Ее ладони легли ему на голову.
— Я весь день так скучала, Марк. И вот теперь ты пришел.
Она отворила дверь, и Марк сразу очутился в столовой, показавшейся ему необыкновенно просторной и светлой.
— Мы так счастливы теперь, что мы можем обойтись без прихожей, — горячо зашептала Клара, и он почуял какой-то особый чудесный смысл в ее словах.
А в столовой, вокруг снежного овала скатерти, сидело множество людей, которых Марк никогда еще не встречал у своей невесты. Среди них был Адольф, смуглый, с квадратной головой; был и тот коротконогий, пузатый, все еще урчащий человек, читавший медицинский журнал в трамвае.
Застенчиво поклонившись всем, он сел рядом с Кларой, — и в тот же миг почувствовал, как давеча, удар неистовой боли, прокатившей по всему телу. Рванулся он, — и зеленое платье Клары поплыло, уменьшилось, превратилось в зеленый стеклянный колпак лампы. Лампа качалась на висячем шнуре. А сам Марк лежал под нею, — и такая грузная боль давила на грудь, такая боль — и ничего не видать, кроме зыбкой лампы, — и в сердце упираются ребра, мешают вздохнуть, — и кто-то, перегнув ему ногу, ломает ее, натужился, сейчас хряснет. Он рванулся опять, — лампа расплылась зеленым сиянием, и Марк увидел себя самого, поодаль, сидящего рядом с Кларой — и не успел увидеть, как уже сам касался коленом ее теплой шелковой юбки. И Клара смеялась, закинув голову.

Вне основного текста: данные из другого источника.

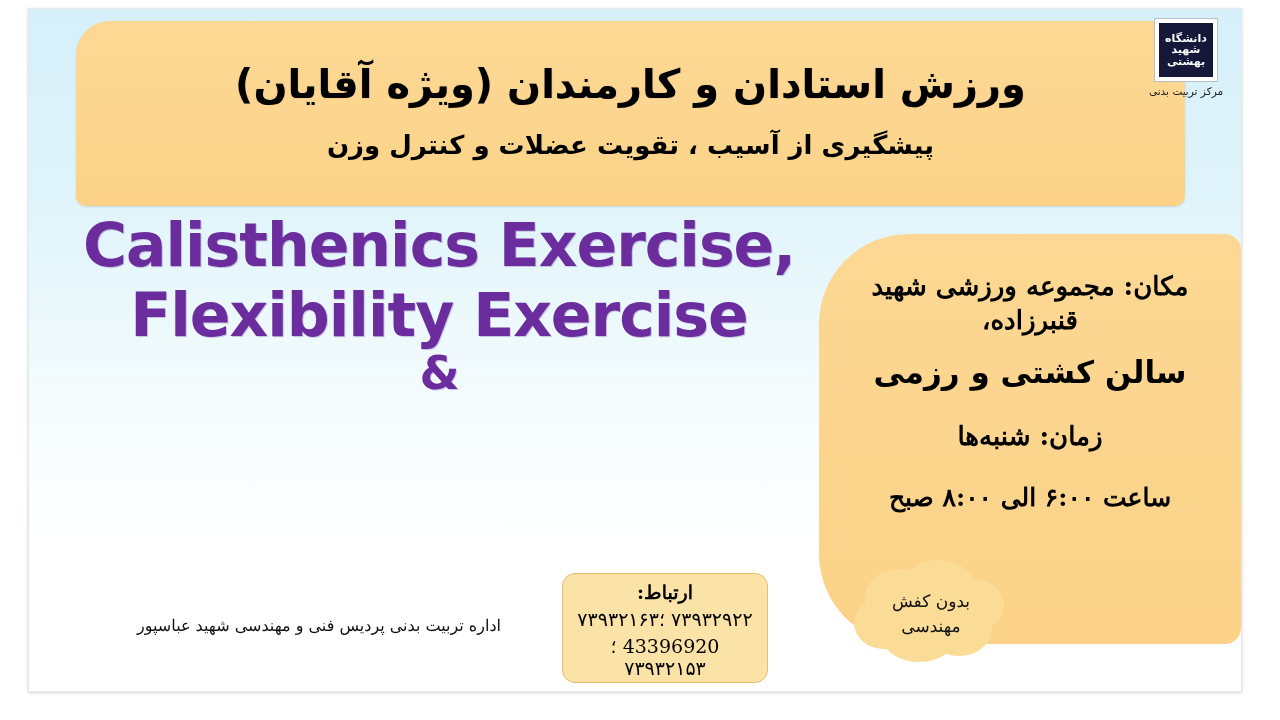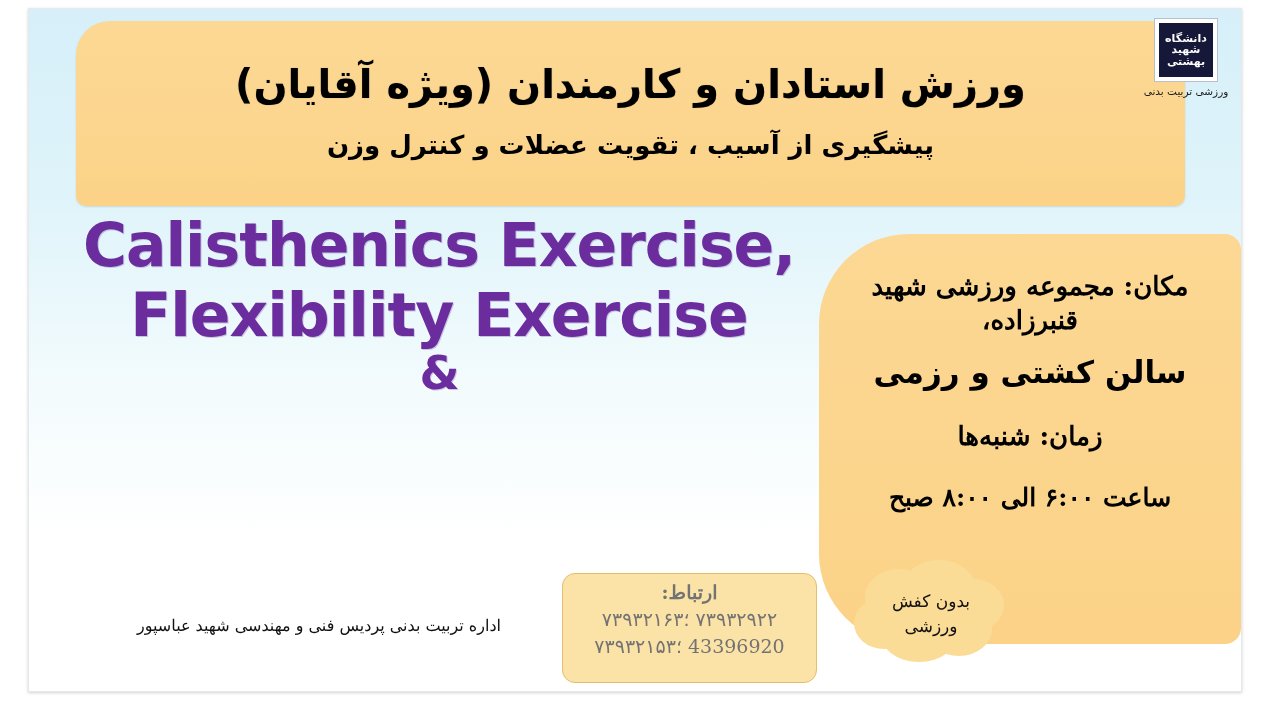--- a/index.html
+++ b/index.html
@@ -130,27 +130,27 @@
     position:absolute;left:0;top:32px;width:160px;
     text-align:center;direction:rtl;
     font-family:"DejaVu Serif","Liberation Serif",serif;
     font-size:17px;color:#111;line-height:1.45;
   }
 
   
   #contact-box{
     position:absolute;
     left:533px; top:564px;
-    width:255px; height:110px;
+    width:206px; height:110px;
     background:#fbe2a6;
     border:1.5px solid #e4be6d;
     border-radius:13px;
     box-sizing:border-box;
     padding:7px 8px;
-    direction:rtl;text-align:center;color:#737373;
+    direction:rtl;text-align:center;color:#000000;
     font-family:"DejaVu Serif","Liberation Serif",serif;
   }
   #contact-title{font-size:19px;font-weight:bold;}
   .contact-line{font-size:19px;margin-top:5px;letter-spacing:1px;}
 
   
   #org-line{
     position:absolute;
     left:60px; top:607px;
     width:460px;
@@ -166,21 +166,21 @@
 
   <div id="slide">
 
     <div id="title-panel">
       <div id="title-main">ورزش استادان و کارمندان (ویژه آقایان)</div>
       <div id="title-sub">پیشگیری از آسیب ، تقویت عضلات و کنترل وزن</div>
     </div>
 
     <div id="logo-wrap">
       <div id="logo-mark">دانشگاه شهید بهشتی</div>
-      <div id="logo-caption">ورزشی تربیت بدنی</div>
+      <div id="logo-caption">مرکز تربیت بدنی</div>
     </div>
 
     <div id="english-block">
       <div id="en1" class="ln">Calisthenics Exercise,</div>
       <div id="en2" class="ln">Flexibility Exercise</div>
       <div id="en3" class="ln">&amp;</div>
     </div>
 
     <div id="info-panel">
       <div id="place-line" class="info-line">مکان: مجموعه ورزشی شهید قنبرزاده،</div>
@@ -196,21 +196,21 @@
           <ellipse cx="88" cy="30" rx="36" ry="27"></ellipse>
           <ellipse cx="123" cy="48" rx="30" ry="26"></ellipse>
           <ellipse cx="33" cy="66" rx="30" ry="26"></ellipse>
           <ellipse cx="68" cy="74" rx="40" ry="31"></ellipse>
           <ellipse cx="108" cy="72" rx="33" ry="27"></ellipse>
           <ellipse cx="82" cy="52" rx="54" ry="36"></ellipse>
         </g>
       </svg>
       <div id="cloud-text">
         <div>بدون کفش</div>
-        <div>ورزشی</div>
+        <div>مهندسی</div>
       </div>
     </div>
 
     <div id="contact-box">
       <div id="contact-title">ارتباط:</div>
       <div class="contact-line">۷۳۹۳۲۹۲۲ ؛۷۳۹۳۲۱۶۳</div>
       <div class="contact-line">43396920 ؛۷۳۹۳۲۱۵۳</div>
     </div>
 
     <div id="org-line">اداره تربیت بدنی پردیس فنی و مهندسی شهید عباسپور</div>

Он захотел рассказать, что сейчас произошло, и, обращаясь ко всем присутствующим, к веселому Адольфу, к сердитому толстяку, с трудом проговорил:
— Иностранец на реке совершает вышеуказанные молитвы...
Ему показалось, что он все объяснил, и, видимо, все поняли... Клара, чуть надув губы, потрепала его по щеке:
— Мой бедный... Ничего...
Он почувствовал, что устал, хочет спать. Обнял Клару за шею, притянул, откинулся назад. И тогда опять хлынула боль, и все стало ясно.
Марк лежал забинтованный, исковерканный, лампа не качалась больше. Знакомый усатый толстяк, доктор в белом балахоне, растерянно урча, заглядывал ему в зрачки. И какая боль... Господи, сердце вот-вот наткнется на ребра и лопнет... Господи, сейчас... Это глупо. Почему нет Клары...
Доктор поморщился и щелкнул языком.
А Марк уже не дышал, Марк ушел, — в какие сны — неизвестно.
13. БЛАГОСТЬ
Мастерскую я унаследовал от фотографа. У стены еще стояло лиловатое полотно, изображавшее часть балюстрады и белесую урну на фоне мутного сада. В плетеном кресле, словно у входа в эту гуашевую даль, я и просидел до утра, думая о тебе. На рассвете стало очень холодно. Постепенно выплыли из темноты в пыльный туман глиняные болванки, — одна, твое подобие, обмотанная мокрой тряпкой. Я прошел через эту туманную светлицу — что-то крошилось, потрескивало под ногой, — и концом длинного шеста зацепил и открыл одну за другой черные занавески, висевшие как клочья рваных знамен, вдоль покатого стекла. Впустив утро — прищуренное, жалкое, — я рассмеялся, сам не зная чему, — быть может тому, что вот я всю ночь просидел в плетеном кресле, среди мусора, гипсовых осколков, в пыли высохшего пластилина, — и думал о тебе.
Когда при мне произносили твое имя, вот какое чувство я испытывал: удар черноты, душистое и сильное движенье; так ты заламывала руки, оправляя вуаль. Любил я тебя давно, а почему любил — не знаю. Лживая и дикая, живущая в праздной печали.
Недавно я нашел на столике у тебя в спальне пустую спичечную коробку; на ней был надгробный холмик пепла и золотой окурок, грубый, мужской. Я умолял тебя объяснить. Ты нехорошо смеялась. И потом расплакалась, и я, все простив тебе, обнимал твои колени, прижимался мокрыми ресницами к теплому черному шелку. После этого я две недели не видел тебя.